As news of the Russian missile strike started to flood social media, some Ukrainians posted photos of dark plumes of smoke billowing in the Ukrainian skies. The netizens took to Platform X to detail the aftermath, with some reporting that hot water had disappeared from taps as thermal infrastructure came under attack.
The Russian military began a deliberate bombing operation in October 2022 to destroy Ukraine’s civilian water, electrical, and heating systems. The aim was to weaken Ukraine’s resolve to resist and subdue its people. In a campaign for some six months, 50% of Ukraine’s energy sector was impacted.
While power transmission lines, substations, and heating and cooling facilities are being repaired, 6.8 gigawatts of power-producing capacity is still not operational six months on; Ukraine’s current goal is to have 68% of the energy sector active by the end of September, as opposed to 51% in early August.
Against that backdrop and as the embattled country braces for another winter, the attacks on operational power infrastructure look like bad news for Ukraine. Even though Kyiv has now received and deployed air defenses from the West, guarding against attacks in such a large country remains a task.
Despite being caught on the back foot with a spate of attacks on Crimea and its Black Sea Fleet in recent days, Russian forces have continued to rain down missiles and suicide drones on Ukraine.
This has prompted another round of calls to arm Ukraine with more air defense systems, something it will need to ward off aerial strikes as it approaches winter.
US Defense Secretary Lloyd Austin recently urged Western defense officials to “dig deep” and give Ukraine new air defense systems for fending off frequent Russian missiles. “Air defense is saving lives,” Austin said. “I urged allies and partners to dig deep and donate whatever air defense munitions they can as Ukraine heads into another winter of war.”
Another US Military Package But No ATACMS!
A US official informed CNN that the White House intends to provide Ukraine with a fresh aid package when President Volodymyr Zelensky visits the country on September 21.
The source noted that based on current drawdown authority, the package will add to the nation’s air defense, anti-aircraft, anti-armor, and artillery capabilities, better preparing it for continuous counteroffensives and beyond.
Ahead of a challenging winter, when additional attacks on vital infrastructure are anticipated, Ukraine is also expected to benefit from the package’s air defense capabilities in defending its skies.
However, the ATACMS, or Army Tactical Missile Systems, which would provide Ukrainian soldiers the capacity to strike targets at a greater distance, are not anticipated to be part of the package.
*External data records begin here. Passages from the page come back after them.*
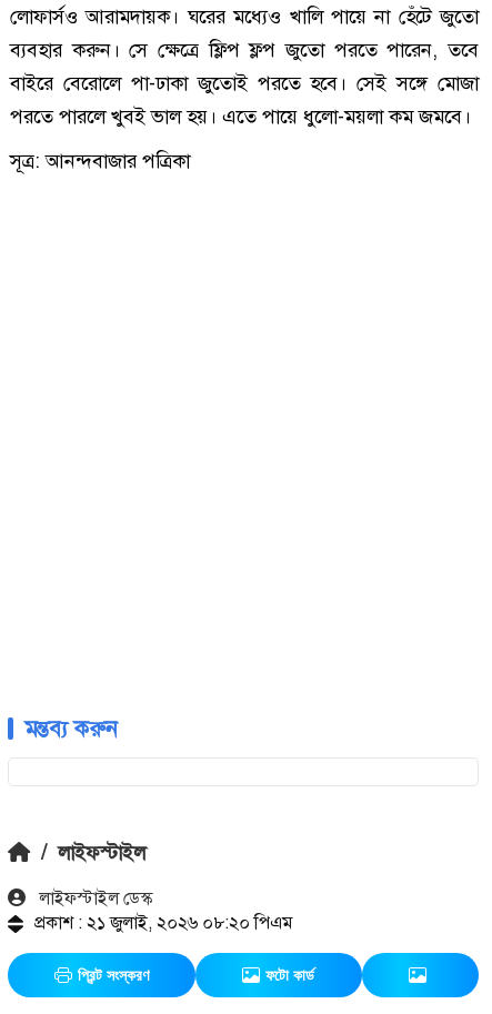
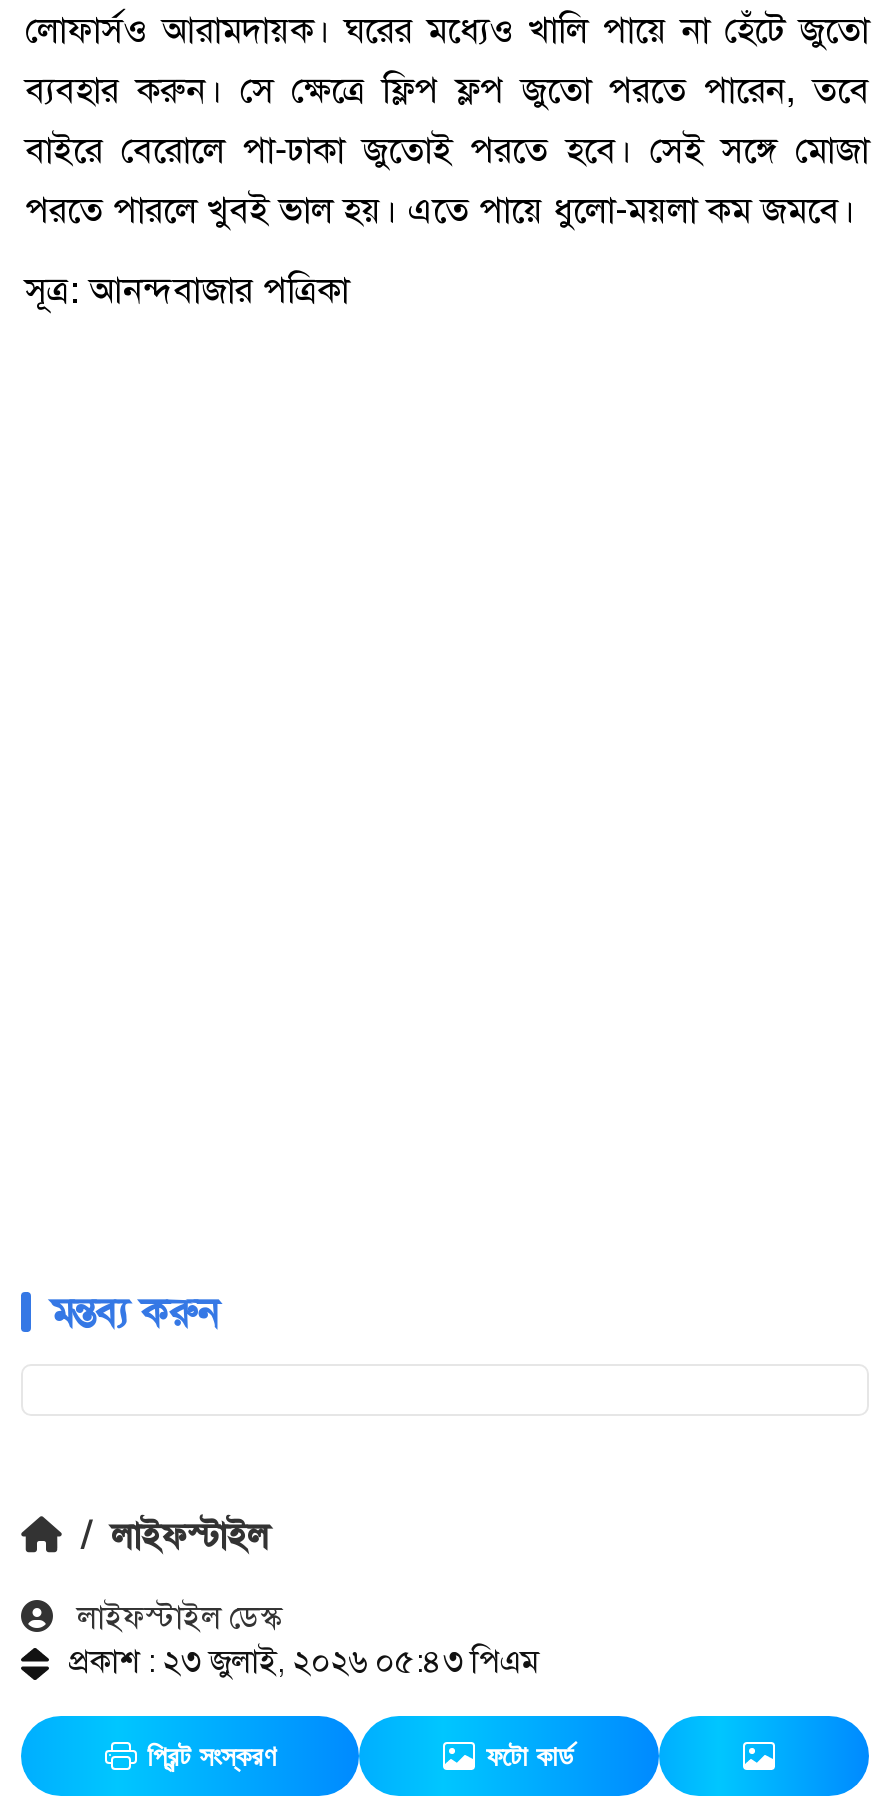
[34,911,292,934] প্রকাশ : ২১ জুলাই, ২০২৬ ০৮:২০ পিএম -> [69,1640,539,1682] প্রকাশ : ২৩ জুলাই, ২০২৬ ০৫:৪৩ পিএম

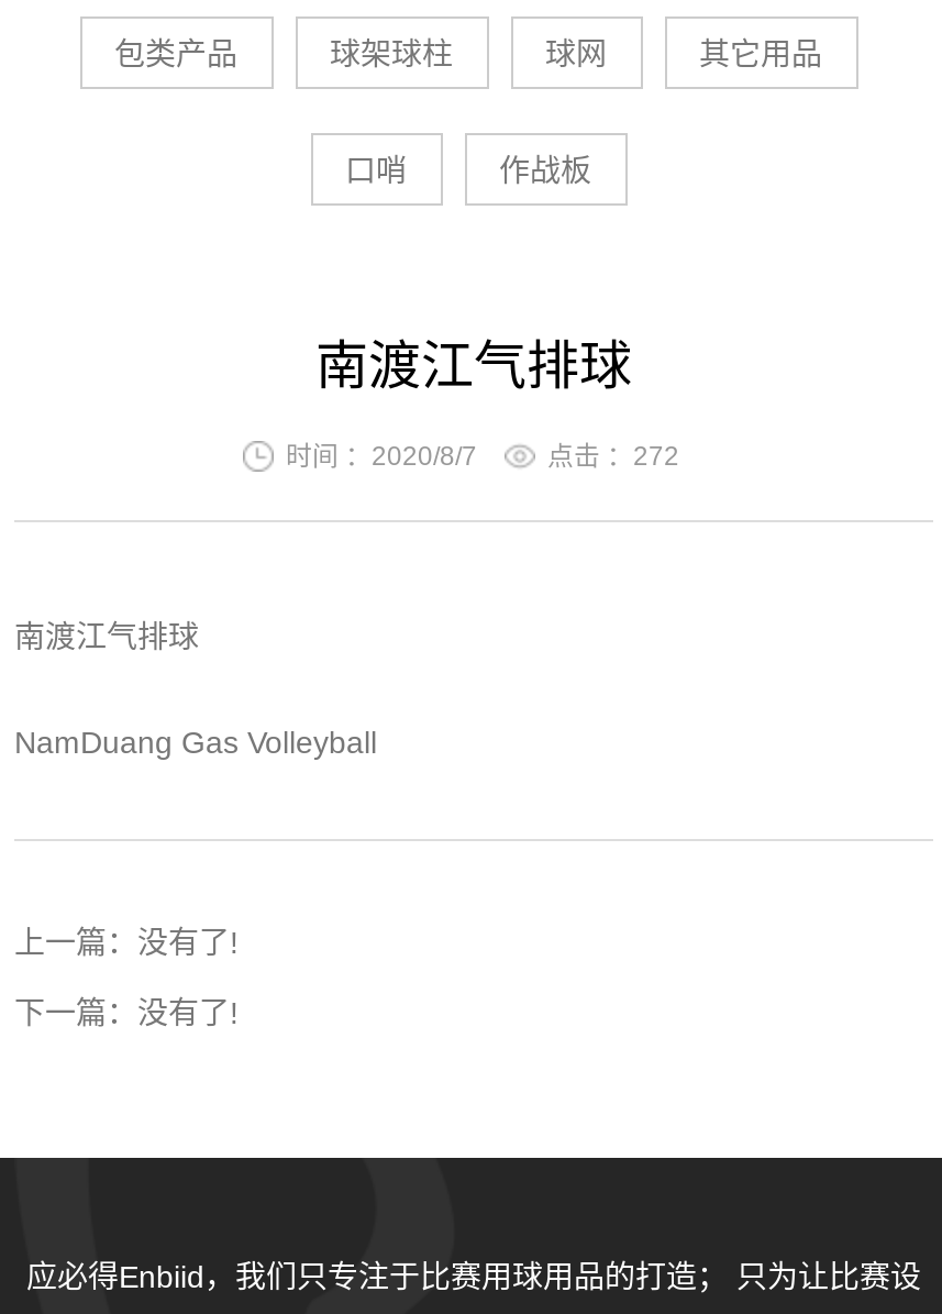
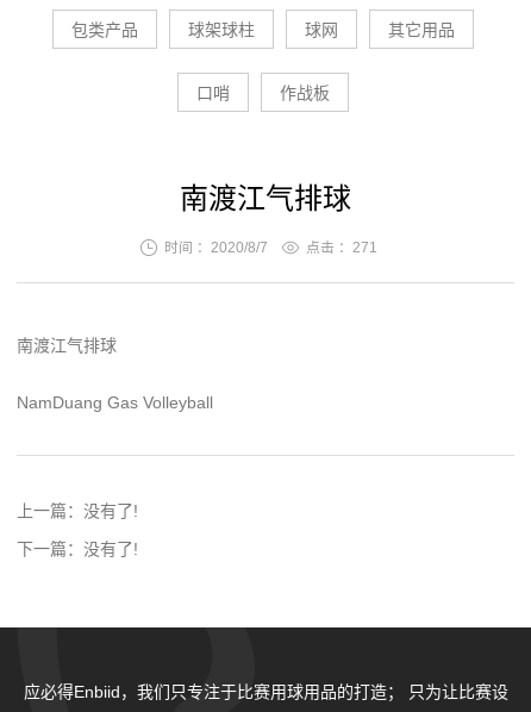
[547,441,679,472] 点击 ：272 -> [305,239,377,256] 点击 ：271

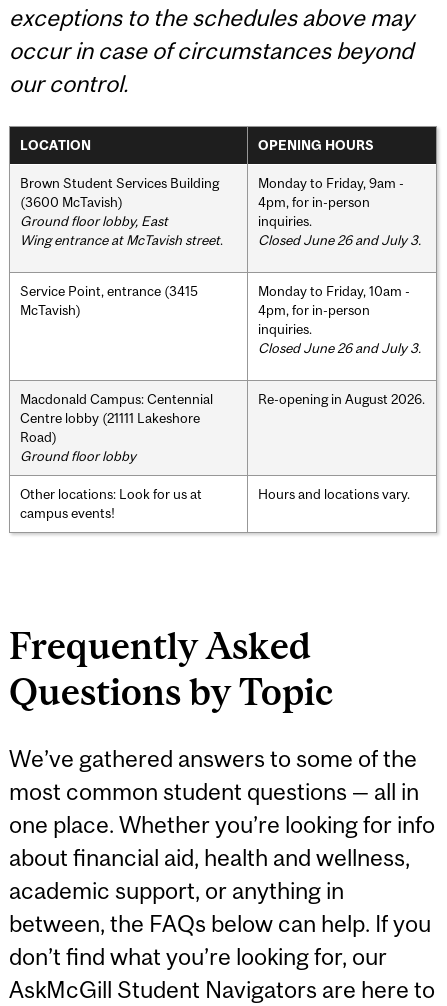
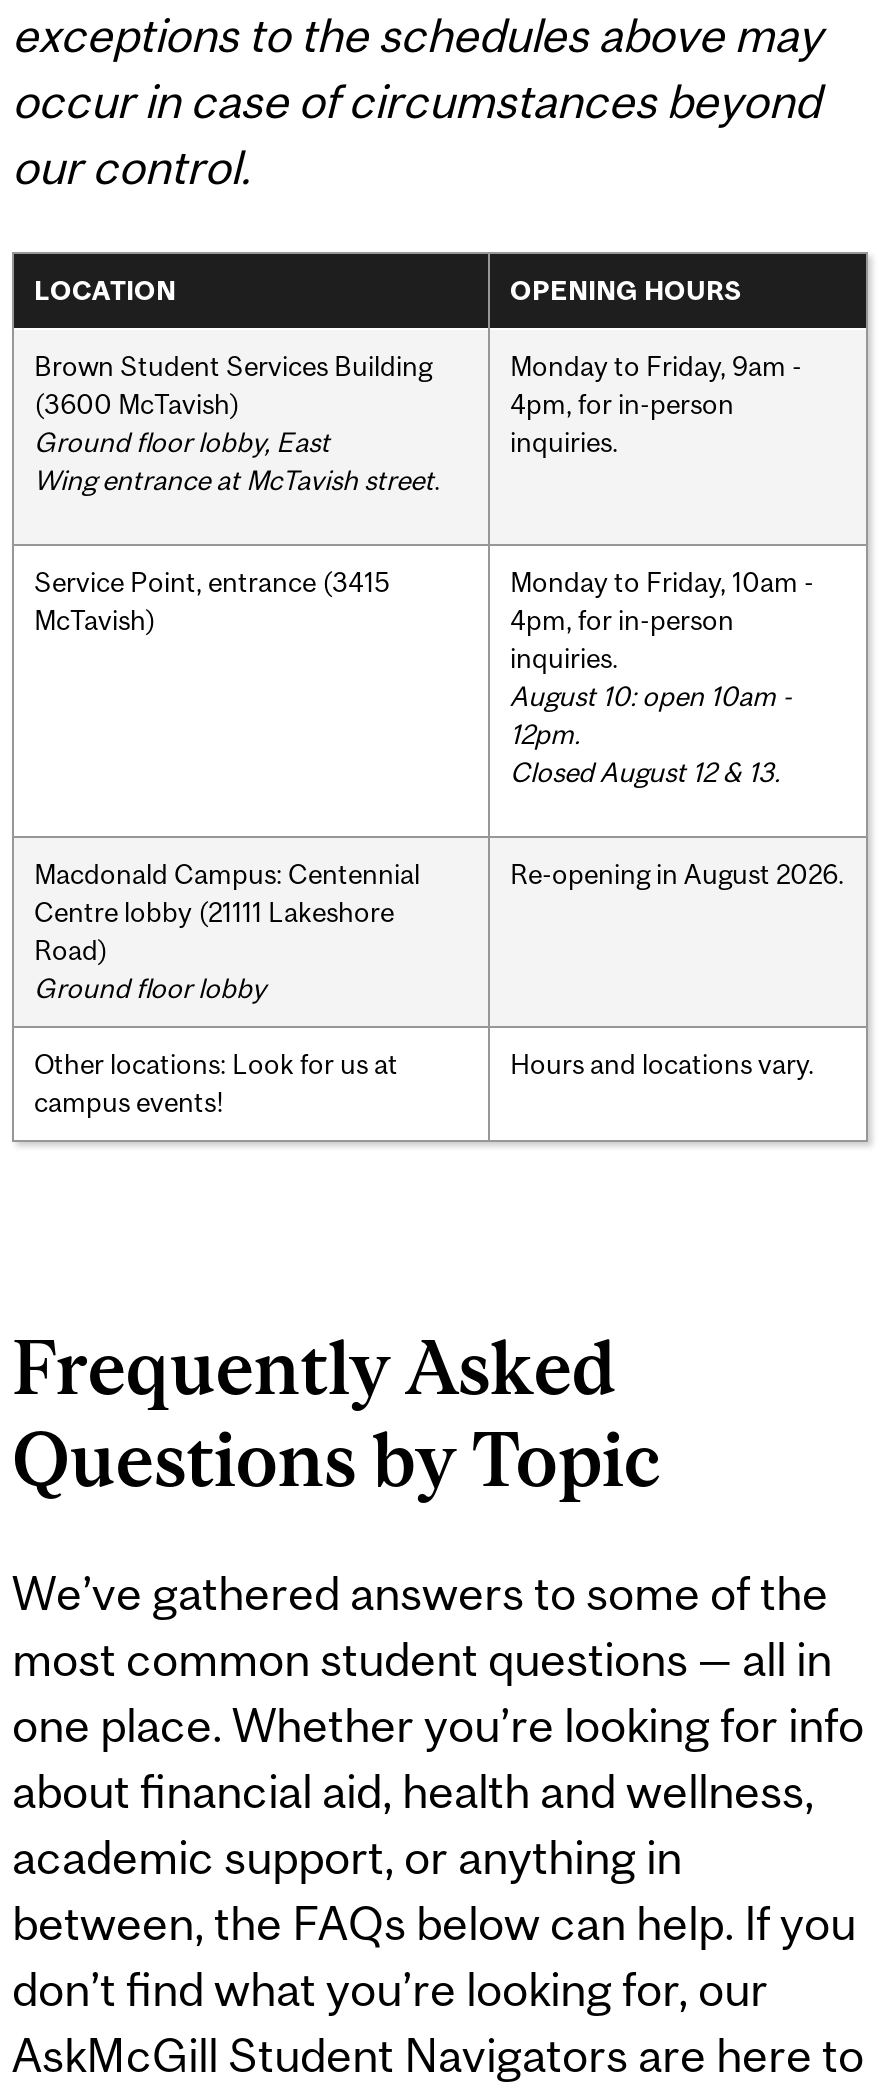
[258,232,421,248] Closed June 26 and July 3. -> none
[258,340,421,356] Closed June 26 and July 3. -> [510,679,792,787] August 10: open 10am - | 12pm. | Closed August 12 & 13.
John Kirby, a spokesman for the National Security Council, said that while ATACMS are “not off the table,” the agencies considering whether to provide the weapons have not decided yet.
While ATACMs would give long-range capabilities to Kyiv, the US military has informed the White House that Ukraine’s more urgent needs during the counteroffensive are vehicles, mine-clearing equipment, and short-range anti-aircraft equipment to penetrate Russian defenses.
When questioned if he would be upset not to obtain those capabilities, Zelensky responded, “For us, that’ll be a loss if we won’t be able to get that weapon which will protect us.” However, he added, “But it’s not a disappointment. It’s just going to be a loss.”
This announcement is when Western media and military watchers have been speculating that the US might finally allow a transfer of the long-sought ATACMS. Although a host of weapons will enter Kyiv, the coveted ATACMS will not be one of them for now.